> THE RECORDS:
____________________

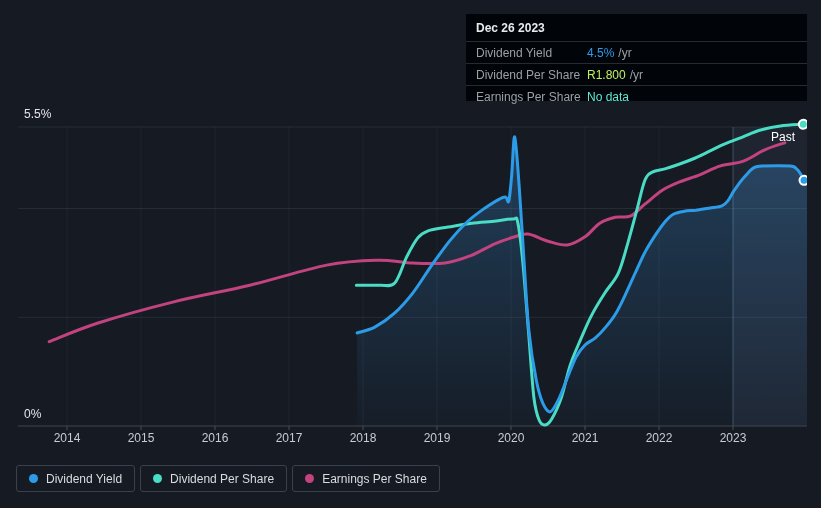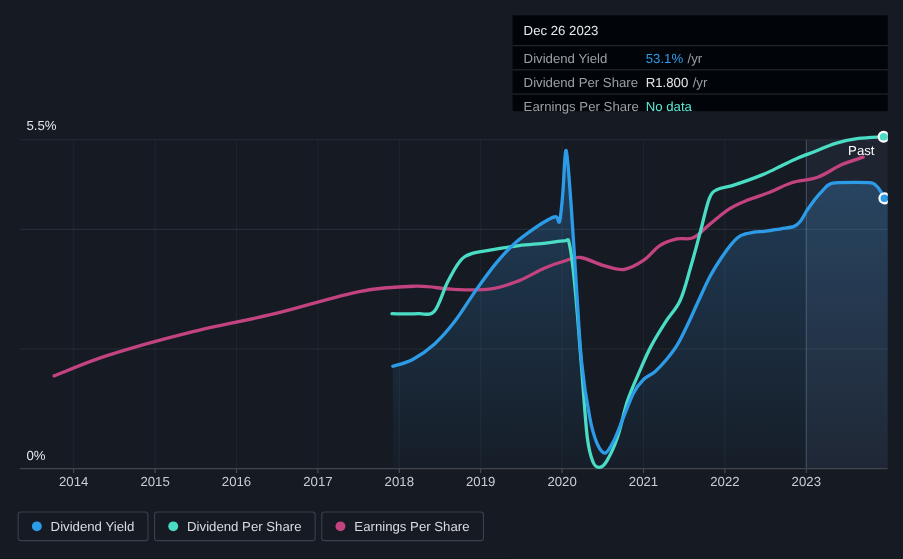--- a/index.html
+++ b/index.html
@@ -11,7 +11,7 @@
   #chart-svg text.past{fill:#FFFFFF;}
   .tooltip{position:absolute;left:466px;top:14px;width:341px;height:87px;box-sizing:border-box;
            background:#010409;font-size:12px;z-index:5;}
-  .tt-title{font-weight:normal;color:#E8EAED;padding:7px 10px 6px 10px;}
+  .tt-title{font-weight:bold;color:#E8EAED;padding:7px 10px 6px 10px;}
   .tt-row{display:flex;align-items:center;border-top:1px solid #272B31;padding:3px 10px 2px 10px;height:16px;}
   .tt-label{width:111px;color:#9AA0A6;flex:none;}
   .tt-unit{color:#9AA0A6;margin-left:4px;}

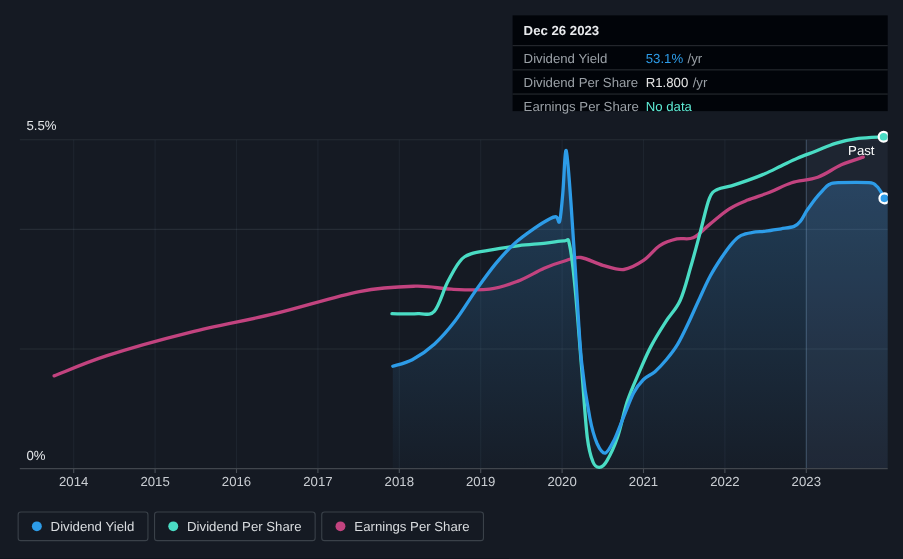--- a/index.html
+++ b/index.html
@@ -92,7 +92,7 @@
     <div class="tt-title">Dec 26 2023</div>
     <div class="tt-row">
       <span class="tt-label">Dividend Yield</span>
-      <span class="tt-value" style="color:#2D9CE8">53.1%</span>
+      <span class="tt-value" style="color:#2D9CE8">4.5%</span>
       <span class="tt-unit">/yr</span>
     </div>
     <div class="tt-row">

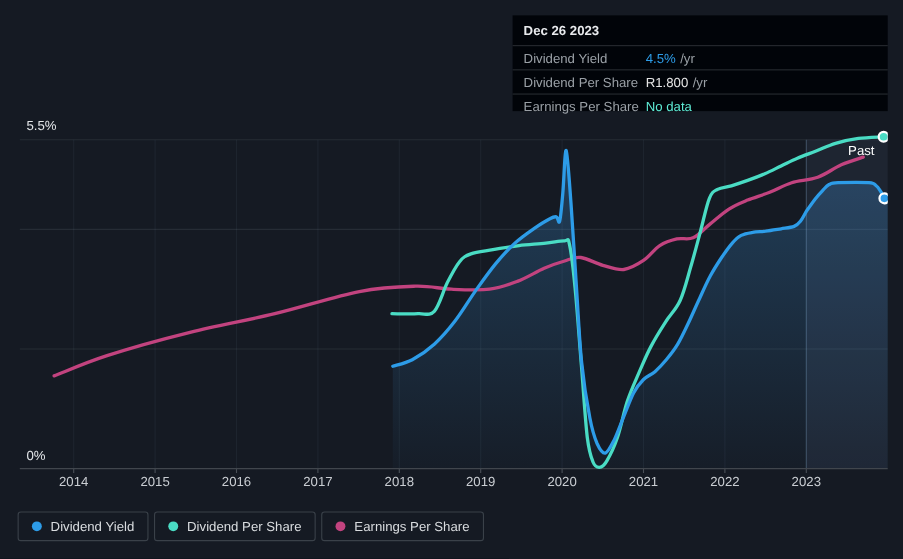--- a/index.html
+++ b/index.html
@@ -97,7 +97,7 @@
     </div>
     <div class="tt-row">
       <span class="tt-label">Dividend Per Share</span>
-      <span class="tt-value" style="color:#e5e5e5">R1.800</span>
+      <span class="tt-value" style="color:#bef264">R1.800</span>
       <span class="tt-unit">/yr</span>
     </div>
     <div class="tt-row">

____________________

What is the number of lines in the data that hold the word "color"? Reply with that number and nothing else.

> TASK RESULT: 8